Should You Put Your Address on Your Resume?

Updated July 7, 2023

Traditionally, including an address on a resume was standard practice as physical mail was the main way employers would respond after a submitted application. Today, most communication about the hiring process takes place online. As a result, including a full address is not always necessary.

Additionally, your physical address may be a piece of information you want to keep private until you’ve established a relationship with an employer. In this case, it’s often acceptable to leave your full address off your resume.

In this article, we discuss why employers might want to see your physical address on a resume, when you can leave your address off your resume and how to include your address on your resume.

Why employers may want to see an address on your resume

Employers may seek out a physical address on your resume for a few reasons. Having this piece of information can be helpful to them during the hiring process in the following ways:

They expect to see it

Because a physical address has historically been part of a standard resume, some employers will expect to see one on your application. As the landscape of communication changes, employers are becoming more flexible with expectations around this sensitive information.

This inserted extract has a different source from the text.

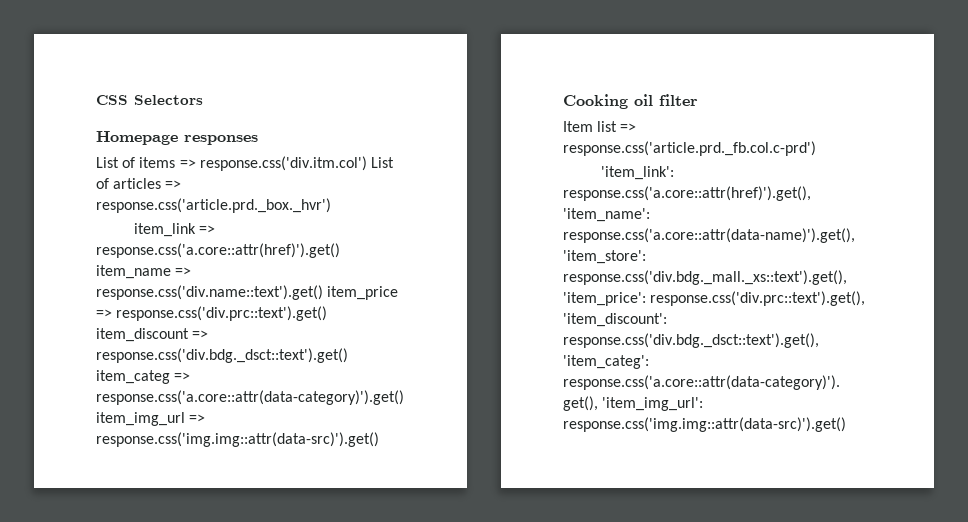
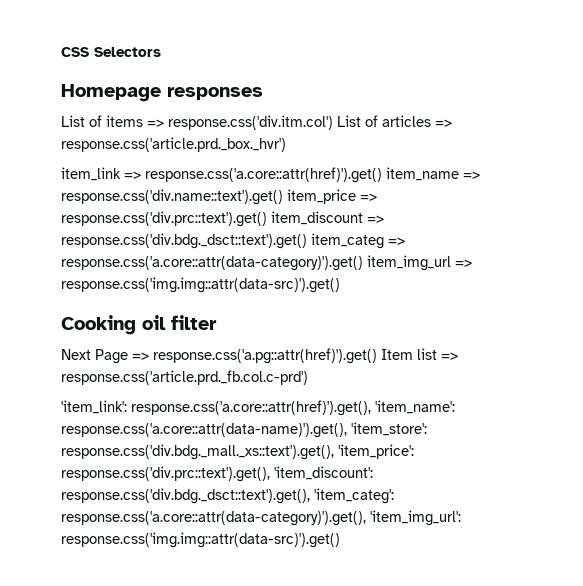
(698, 100) none -> [61,348,377,364] Next Page => response.css('a.pg::attr(href)').get()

They’re creating an applicant profile for you

Some employers use profile systems to move you through the hiring process. If they don’t offer you the job you’ve applied for, they may use your profile to consider you for future opportunities. Often, a physical address is one piece of information they might include.

To understand how your location may change the job offer

Depending on your location, the employer might want to change certain stipulations in your offer. For example, they may want to include language about working remote or details about commuting if you live far away.

Carolynn Bruce is an HR consultant with more than 20 years of experience in the field. Here's her take on using your full address on a resume:

Including your full address on a resume is a practice of the past. Given the nature of today's digital environment, you'll want to indicate your general location when the job has in-office requirements.

Carolynn Bruce, SHRM-SCP

While some employers may look for and use your address in a few different ways, it is sensitive information that you should provide if and when you feel comfortable. The only time employers absolutely need your physical address is during the final stages of the offer process. This is to complete the necessary paperwork to ensure you are legally in their systems so you can move forward. It is acceptable to keep your address private until this stage.

Related: 6 Universal Rules for Resume Writing

When you can leave your address off a resume

It is certainly acceptable to leave your address off your resume for a variety of reasons. Because your physical address is sensitive information, you should follow your comfort level when deciding if and how to include it on your resume. Here are a few specific reasons why you may want to consider excluding your address:

If you have any security concerns

Make sure you’ve listed your email and phone number in the contact section of your resume so employers can readily contact you and request any additional information that is necessary for their hiring processes.

If you wish to keep this information private for any reason

There are several reasons why you may not want to share your address. If the prospect of listing this information makes you uncomfortable in any way, exclude it.

If you have found a job posting on a third-party site

A safer option would be to find the same posting on a secure site or the company’s direct website. If you suspect a fraudulent or otherwise suspicious job posting on Indeed, please contact Indeed immediately. You can visit our Guidelines for Safe Job Search for additional information.

Another way to mitigate applying to fraudulent posts is to look at company reviews on Indeed Company Pages or do a web search on the company along with search terms like “scam” to see if job seekers have experienced issues in their applications.

Related: The Complete Guide To Researching a Company

If you don’t live in the same city as the job you’re applying for, listing your current address can get your resume quickly rejected. Especially if the employer is looking for a local candidate.

If you seek a job outside of a reasonable commuting radius, be transparent with the employer about your intentions. Let them know if you have plans to relocate within your cover letter or resume to keep it viable.

Carolynn Bruce, SHRM-SCP

Instead, consider adding a line notating your intent to relocate, like this:

Mary Kingston
(555) 555-5555
Relocating to Tampa, FL in Fall 2018

It is important to be honest with employers about your current physical location if they indicate wanting a local candidate, but adding your willingness and desire to relocate to the employer’s area can give your application a better chance.

How to include your address on a resume

If you have decided to include your address, there are a few ways you can go about it. If you have any security concerns or have decided to include your address in case it would be helpful for the employer, you have the option to simply list your city or region.

Here are a few examples of ways to handle listing your address, depending on what you are comfortable with and what you think will be most helpful in the hiring process:

  • No Address

  • City, State
    Example: St. Louis, MO

  • City, State and Zip Code
    Example: St. Louis, MO 63101

  • Complete Address
    Example: 555 Pine St.
    St. Louis, MO 63101

  • Area or Region
    Example: Saint Louis Missouri Region

  • Relocating
    Example: Relocating to Tampa, FL

When deciding whether or not to include your physical address on a resume, consider your comfort level in including this sensitive information. Because online is the foremost form of hiring communications, leaving your address off your resume shouldn’t hurt your chances of moving forward. A more appropriate time to disclose this information might be when you’ve established a deeper relationship with the employer, and they require your physical address to onboard you as their newest employee.